Su LIBERO di oggi, 06/01/2009, l'editoriale di Vittorio Feltri dal titolo " Chi vuole la guerra " e l'analisi di Giorgio Israel dal titolo " I pacifisti di casa nostra, più strillano meno dicono ".
Conosciamo le notizie in ogni particolare. Le ultime riguardano l’annunciata battaglia di terra: i soldati israeliani agiscono nella striscia di Gaza e vanno di casa in casa per snidare i capi del terrorismo Hamas. Ne hanno già uccisi un numero elevato. E le operazioni di “pulizia” continuano nonostante mezzo mondo invochi la tregua. Un coro di implorazioni e di critiche. Pochi tengono conto che la tregua c’era ed è stata rotta dai palestinesi nel modo risaputo: missili su Israele destinati a colpire la popolazione. Il governo di Gerusalemme ha sopportato per un po’. Poi, vista l’insistenza delle aggressioni, ha reagito: prima con attacchi aerei mirati a distruggere le postazioni terroristiche di maggior rilevanza, quindi irrompendo con mezzi corazzati nella striscia. Cosa poteva fare di diverso, seguitare a farsi bombardare porgendo l’altra guancia e confidando in una trattativa diplomatica? Trattare con chi? Hamas voleva e vuole la guerra, altrimenti non avrebbe lanciato missili a ripetizione ma inviato un ambasciatore o almeno un postino. E allora guerra sia e vinca il più forte, come sempre accade quando si rinuncia a parlare e si mette mano alla fondina della pistola. Una terza via non era praticabile perché non esisteva.

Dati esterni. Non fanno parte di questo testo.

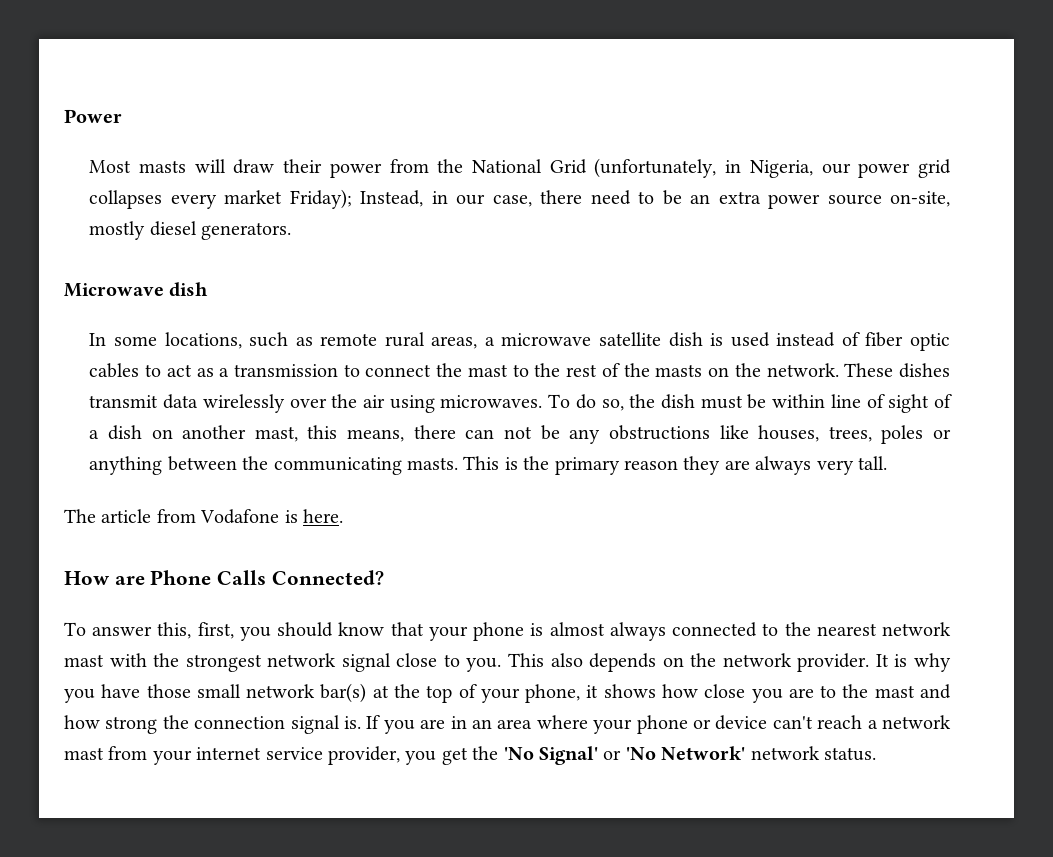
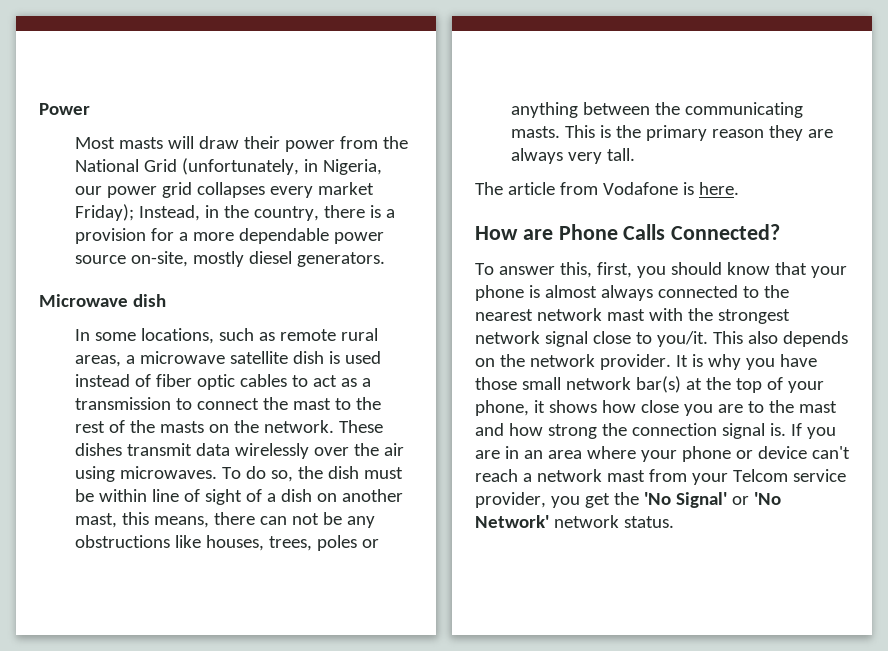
- Most masts will draw their power from the National Grid (unfortunately, in Nigeria, our power grid collapses every market Friday); Instead, in our case, there need to be an extra power source on-site, mostly diesel generators.
+ Most masts will draw their power from the National Grid (unfortunately, in Nigeria, our power grid collapses every market Friday); Instead, in the country, there is a provision for a more dependable power source on-site, mostly diesel generators.
- To answer this, first, you should know that your phone is almost always connected to the nearest network mast with the strongest network signal close to you.
+ To answer this, first, you should know that your phone is almost always connected to the nearest network mast with the strongest network signal close to you/it.
- If you are in an area where your phone or device can't reach a network mast from your internet service provider, you get the 'No Signal' or 'No Network' network status.
+ If you are in an area where your phone or device can't reach a network mast from your Telcom service provider, you get the 'No Signal' or 'No Network' network status.

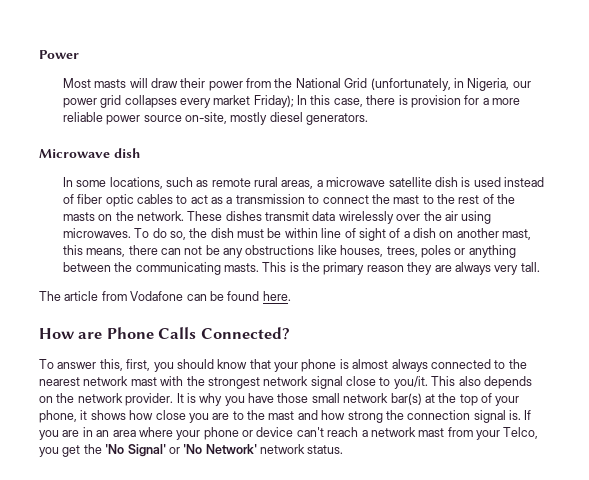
- Most masts will draw their power from the National Grid (unfortunately, in Nigeria, our power grid collapses every market Friday); Instead, in the country, there is a provision for a more dependable power source on-site, mostly diesel generators.
+ Most masts will draw their power from the National Grid (unfortunately, in Nigeria, our power grid collapses every market Friday); In this case, there is provision for a more reliable power source on-site, mostly diesel generators.
- The article from Vodafone is here.
+ The article from Vodafone can be found here.
- If you are in an area where your phone or device can't reach a network mast from your Telcom service provider, you get the 'No Signal' or 'No Network' network status.
+ If you are in an area where your phone or device can't reach a network mast from your Telco, you get the 'No Signal' or 'No Network' network status.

Non esiste una terza via per due litiganti: si va avanti con le armi finché uno, per non morire, sventola bandiera bianca. Questo non è cinismo bensì realismo. I discorsi retorici (e contraddittori) di vari Paesi europei e le accorate preghiere del Papa non servono a placare gli invasati che puntano su Israele né gli israeliani che, per istinto di sopravvivenza, si difendono e cercano di annientare il nemico.

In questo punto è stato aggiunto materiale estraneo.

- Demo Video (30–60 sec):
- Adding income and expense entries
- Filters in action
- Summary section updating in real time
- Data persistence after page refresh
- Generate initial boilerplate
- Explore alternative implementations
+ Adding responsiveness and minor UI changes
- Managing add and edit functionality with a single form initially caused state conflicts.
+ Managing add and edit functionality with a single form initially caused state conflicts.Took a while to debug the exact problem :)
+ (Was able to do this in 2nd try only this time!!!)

In Italia (e non solo) chi biasima le provocazioni di Hamas quasi sempre tiene a precisare che la controffensiva di Gerusalemme è tuttavia sproporzionata per eccesso all’offesa ricevuta. Facile parlare così standosene seduti al calduccio di casa propria e dimenticando che i cittadini dello Stato ebraico, da quando è stato fondato (1948), sono periodicamente vittime di attentati e sono minacciati - come risulta scritto nello Statuto di Hamas - di sterminio. È pur vero che i palestinesi non hanno Patria. Ma se non ce l’hanno un perché c’è. La risoluzione dell’Onu che autorizzava la costituzione di Israele in Stato, imponeva in pari tempo la costituzione in Stato della Palestina. Peccato che tale risoluzione sia stata applicata soltanto nella prima parte. Lo Stato di Palestina non è mai nato e non per volontà ebraica; fu la Lega araba a impedirne la formazione. Si dirà, acqua passata. Sbagliato, perché la materia del contenzioso, almeno ufficialmente, è rimasta la stessa.
Immutata la cantilena antisemita: i profughi hanno diritto ad avere un Paese proprio. Giusto. Nessuno ne dubita. Ma ogni qualvolta si è tentato di completare, sia pure in ritardo, il piano disegnato dall’Onu, è stato un fallimento e non a causa di Israele. Questo sia chiaro.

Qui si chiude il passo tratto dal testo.